● **Exercise directions**
Find every line below that contains the word "tabstrip" and copy it out.

Dataset items
_ _ _
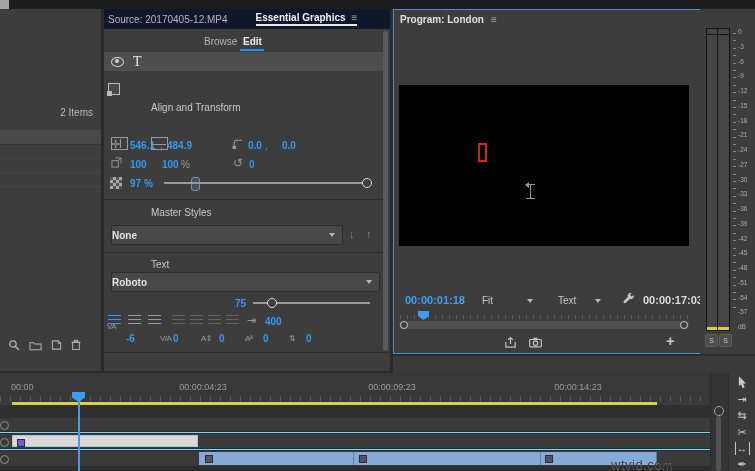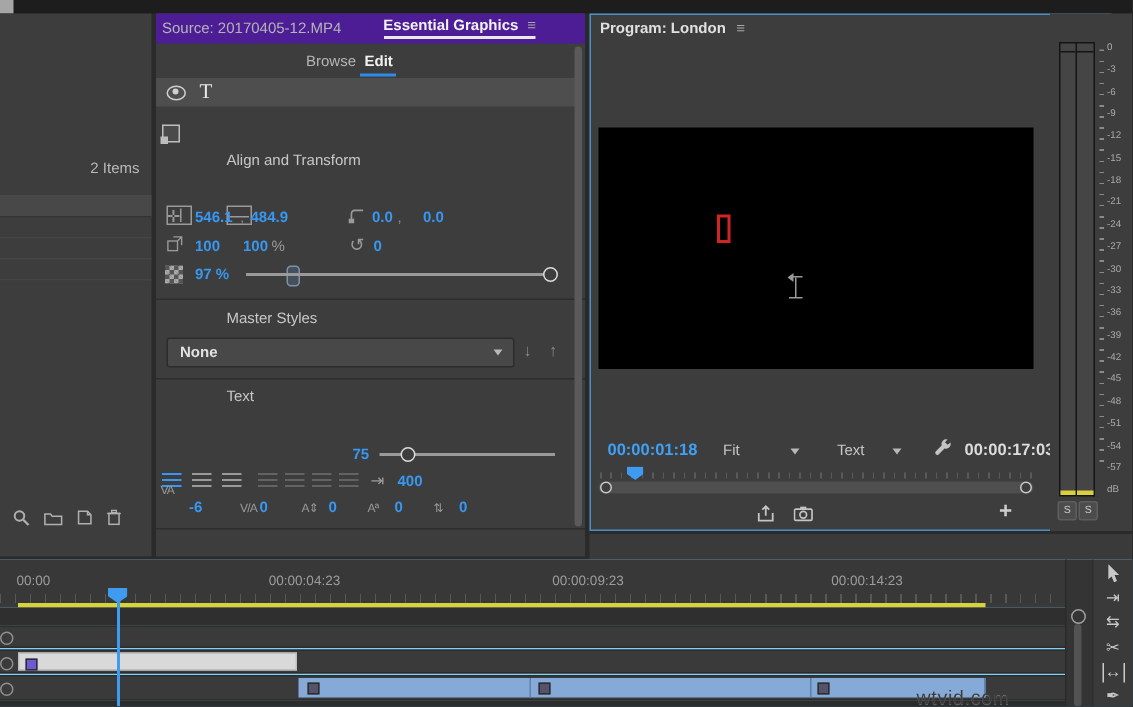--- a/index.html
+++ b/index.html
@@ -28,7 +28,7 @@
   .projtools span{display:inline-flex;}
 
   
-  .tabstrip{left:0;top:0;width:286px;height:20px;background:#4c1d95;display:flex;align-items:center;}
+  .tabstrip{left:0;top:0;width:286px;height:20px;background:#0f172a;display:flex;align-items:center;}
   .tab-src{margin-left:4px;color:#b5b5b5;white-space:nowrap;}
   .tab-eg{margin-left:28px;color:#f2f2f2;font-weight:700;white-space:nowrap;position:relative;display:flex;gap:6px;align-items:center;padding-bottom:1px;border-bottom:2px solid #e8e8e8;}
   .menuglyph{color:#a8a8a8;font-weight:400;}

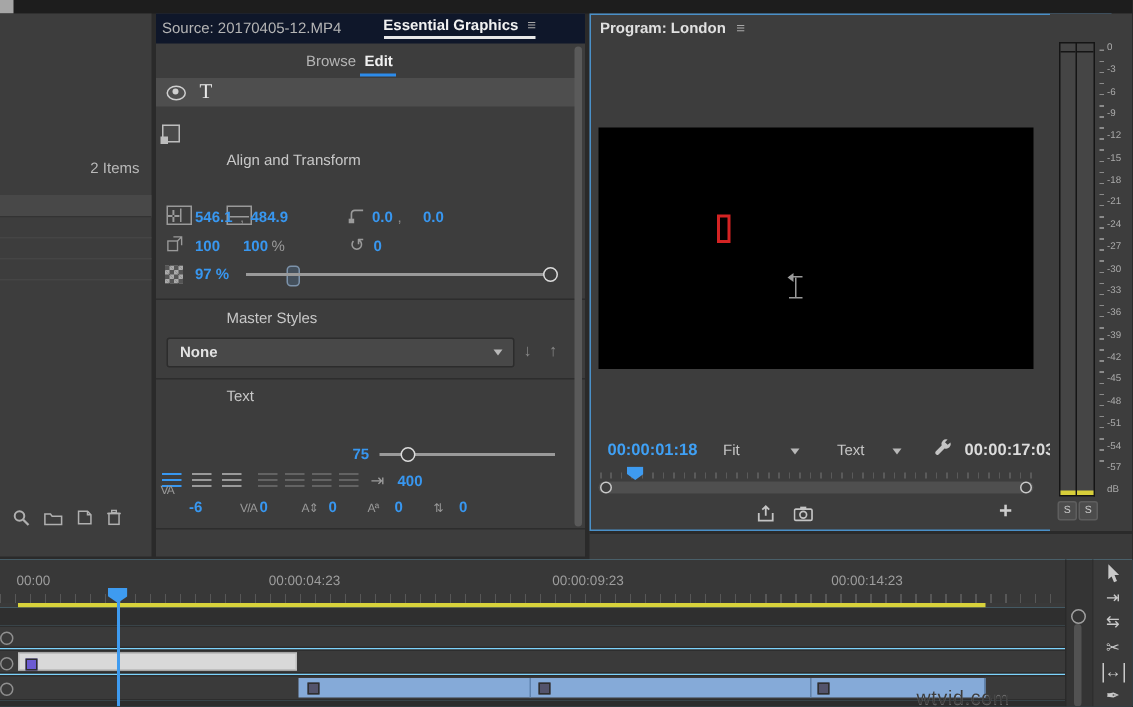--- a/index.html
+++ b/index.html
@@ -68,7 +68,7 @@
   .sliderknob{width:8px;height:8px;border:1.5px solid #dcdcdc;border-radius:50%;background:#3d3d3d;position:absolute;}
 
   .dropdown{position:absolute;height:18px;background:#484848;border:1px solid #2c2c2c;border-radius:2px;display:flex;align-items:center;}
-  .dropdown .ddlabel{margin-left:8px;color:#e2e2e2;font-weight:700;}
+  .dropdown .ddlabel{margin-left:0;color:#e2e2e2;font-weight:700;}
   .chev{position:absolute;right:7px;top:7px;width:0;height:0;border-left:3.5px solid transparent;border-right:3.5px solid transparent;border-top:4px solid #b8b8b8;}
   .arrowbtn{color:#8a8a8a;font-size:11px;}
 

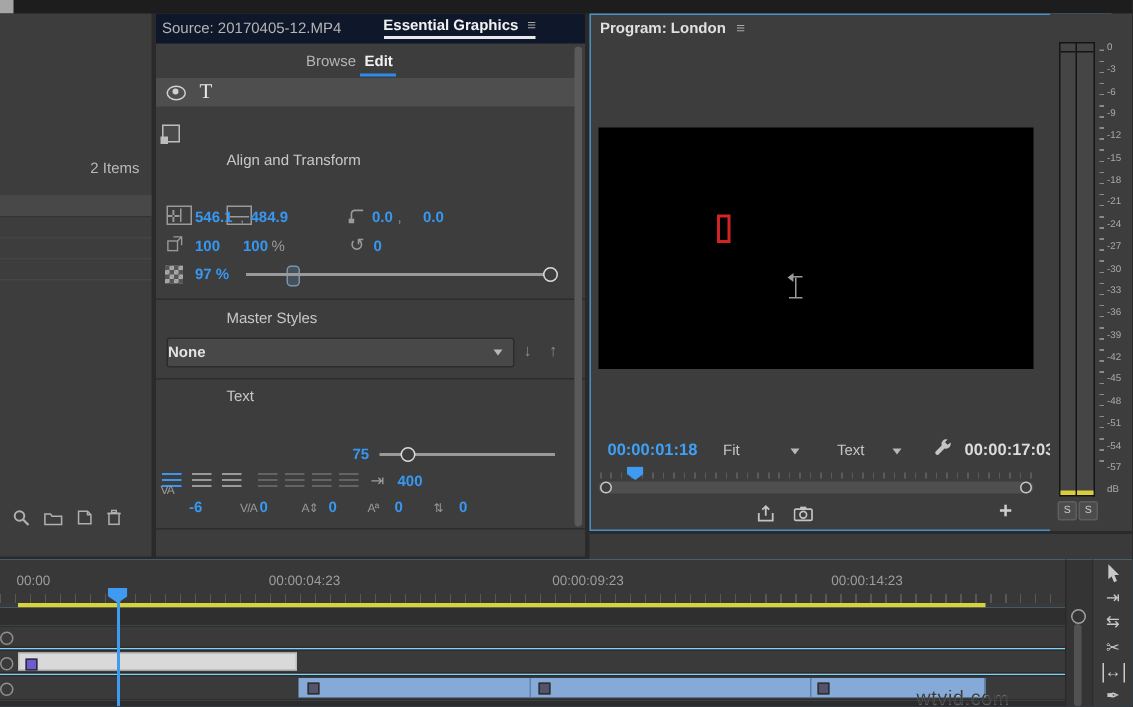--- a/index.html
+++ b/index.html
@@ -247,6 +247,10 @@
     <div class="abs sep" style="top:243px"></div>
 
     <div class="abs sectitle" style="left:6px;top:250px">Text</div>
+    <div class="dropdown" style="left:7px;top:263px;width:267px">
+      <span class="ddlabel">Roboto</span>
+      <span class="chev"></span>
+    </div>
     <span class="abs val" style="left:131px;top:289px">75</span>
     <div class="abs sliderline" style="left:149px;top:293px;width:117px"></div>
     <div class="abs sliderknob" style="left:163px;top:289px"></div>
_ _ _
● **Answer box**
-  .tabstrip{left:0;top:0;width:286px;height:20px;background:#4c1d95;display:flex;align-items:center;}
+  .tabstrip{left:0;top:0;width:286px;height:20px;background:#0f172a;display:flex;align-items:center;}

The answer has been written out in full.